The fact that fans tend to follow riders rather than teams highlights the need to be creative. This takes many forms, from the squeamish – ‘Astana Rap’, anyone? – to the parodic – Chris Froome’s clever/disconcerting recreation of the Bentley ASMR advert – to the ‘changeout’.
‘The changeout is when a team changes kit for a specific race,’ says Dowd. At last year’s Giro, EF swapped their Rapha pink kit for a multi-coloured outfit that didn’t clash with the race leader’s jersey.
‘That was a huge social media project. I’d coordinate with our photographer and we’d prepare everything for all the social channels for the world to see. From my point of view, that dominated the first couple of days of racing. It was busy, but it always is at a race.’
Get up, get posting
At a Grand Tour, the communication job starts first thing, especially in the case of last year’s Giro where Dowd was acting as press officer too.
‘I was the main point of contact for any journalists and TV outlets that wanted to speak with our riders. The interviewer would drop me a text first thing in the morning and I’d co-ordinate with the rider about ensuring they spoke to the press in the mixed zone at the stage start. Understandably, the more successful a rider is, the greater in demand they are.’

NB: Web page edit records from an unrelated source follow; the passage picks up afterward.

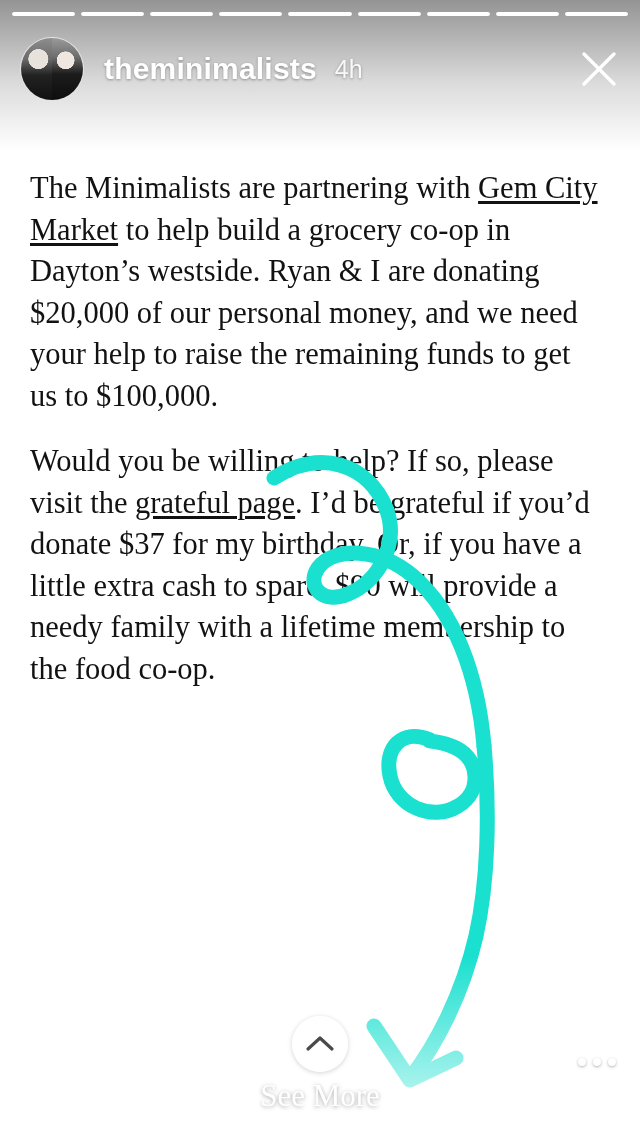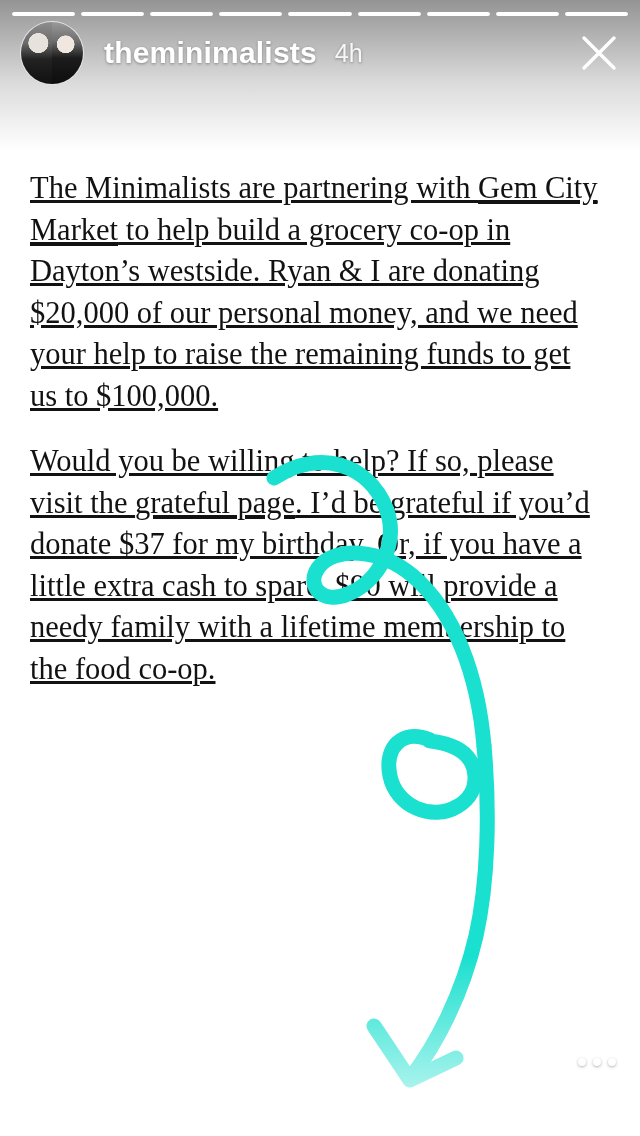"theminimalists" .header { top: 18px -> 34px }
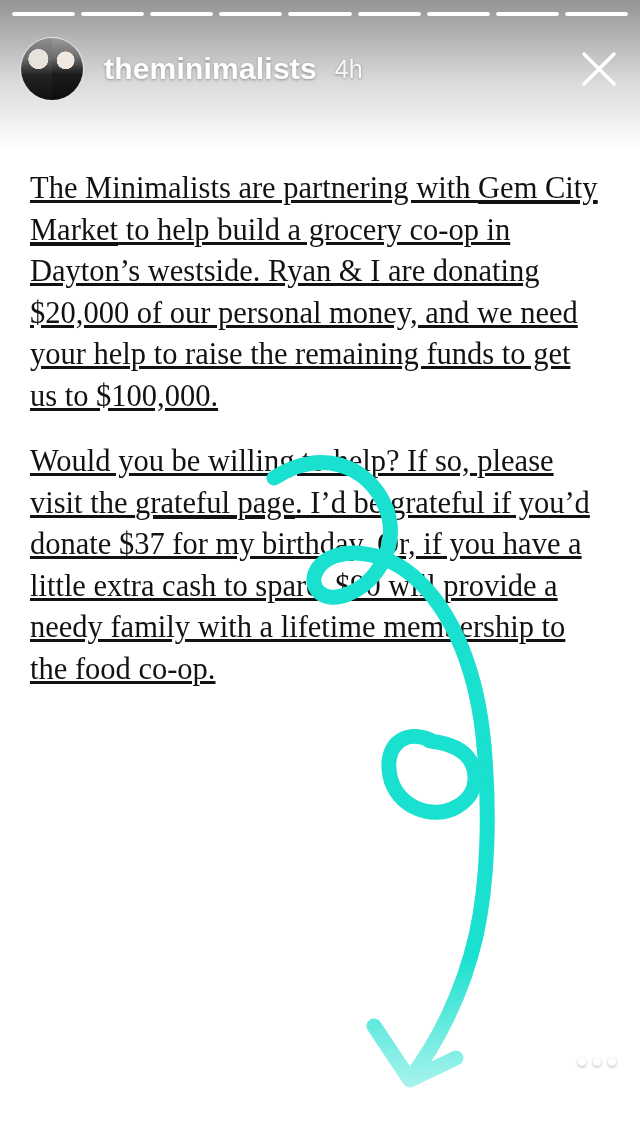"The Minimalists are partnering with" .body-text p { text-decoration: underline -> none }
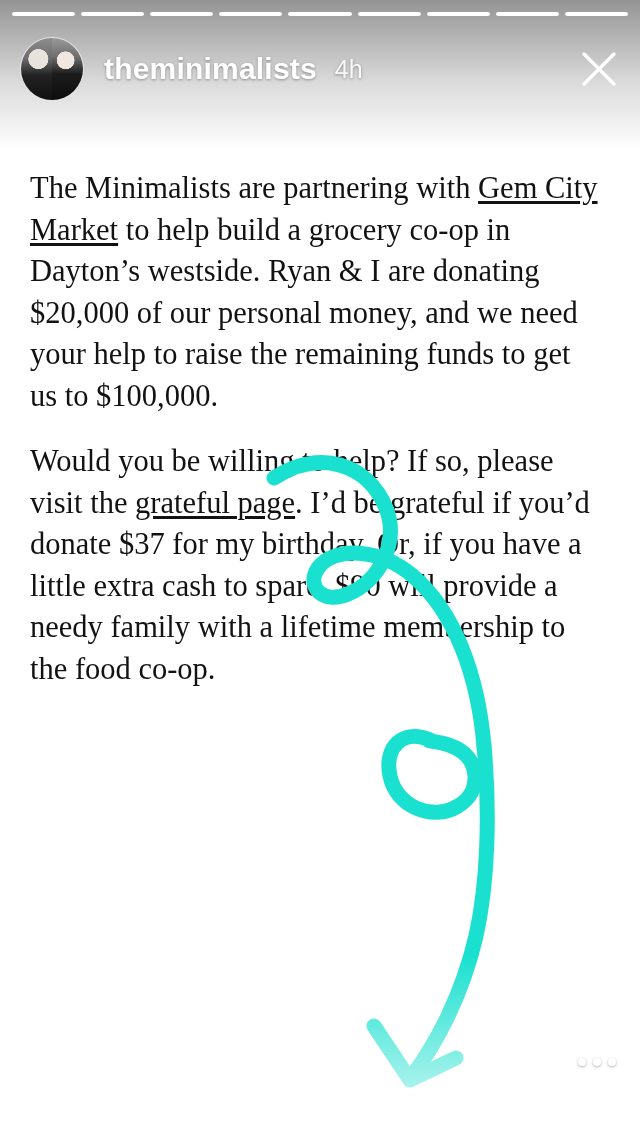"See More" div.see-more { html: none -> <div> <div> <svg> <polyline></polyline> </svg> </div> <div>See More</div> </div> }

At last year’s Giro it was all about Ben Healy. After a cracking start to the season that saw him finish second at Amstel Gold and fourth at Liège-Bastogne-Liège, the interest ramped up after victory on Stage 8 into Fossombrone. The Irishman is a generous interviewee but, we ask Dowd, does this geniality continue into the third week of a Grand Tour when a rider has more than 2,000km in their legs and fatigue is kicking in?
‘We want to answer all interview requests if we can and riders do know it’s part of their job but you need to gauge the situation. With Ben doing so well and the fact that this was his first Grand Tour, it meant we had many enquires for his time. He was great but he’s also a human being racing 21 stages. That drains you physically and mentally, so it was my role to ensure we struck a balance between accessibility and protecting the rider.’
And fuelling them. While doubling as press officer, Dowd would also hook up with a soigneur and drive ahead of the riders to the feed zones, assisting in offloading bottles and musettes before heading to the finish line. The stage result would dictate what happened next.
‘When Healy and Cort won, the soigneur would clean them up a little bit before the podium stuff then I’d take them through the mixed zones for interviews. Everyone wants a bit of them so it’s your job that things roll smoothly from one interview to the next. It would then be anti-doping for sample-taking before you get back on the bus and head to the next hotel.’
During transit Dowd and her team would set to work on the social posts.
‘We’d usually post three or four times in that period, and then more when images come in from photographers on the ground. We’d also do some video edits and I’d handle some of that. Occasionally we’d have sponsors reach out for something specific, while some of the most popular hits were our daily stage stories where we’d curate the photos of the day to tell the story through images.’
Relating the tale of a three-week tour can be an exhausting business so will Dowd be posting till her thumbs bleed at the 2024 Giro? This year she’s decided to give it a miss and instead put her communications skills to good use elsewhere – in Italy teaching English as a second language. Although she will be sure to have one eye on her Insta feed at the end of every stage.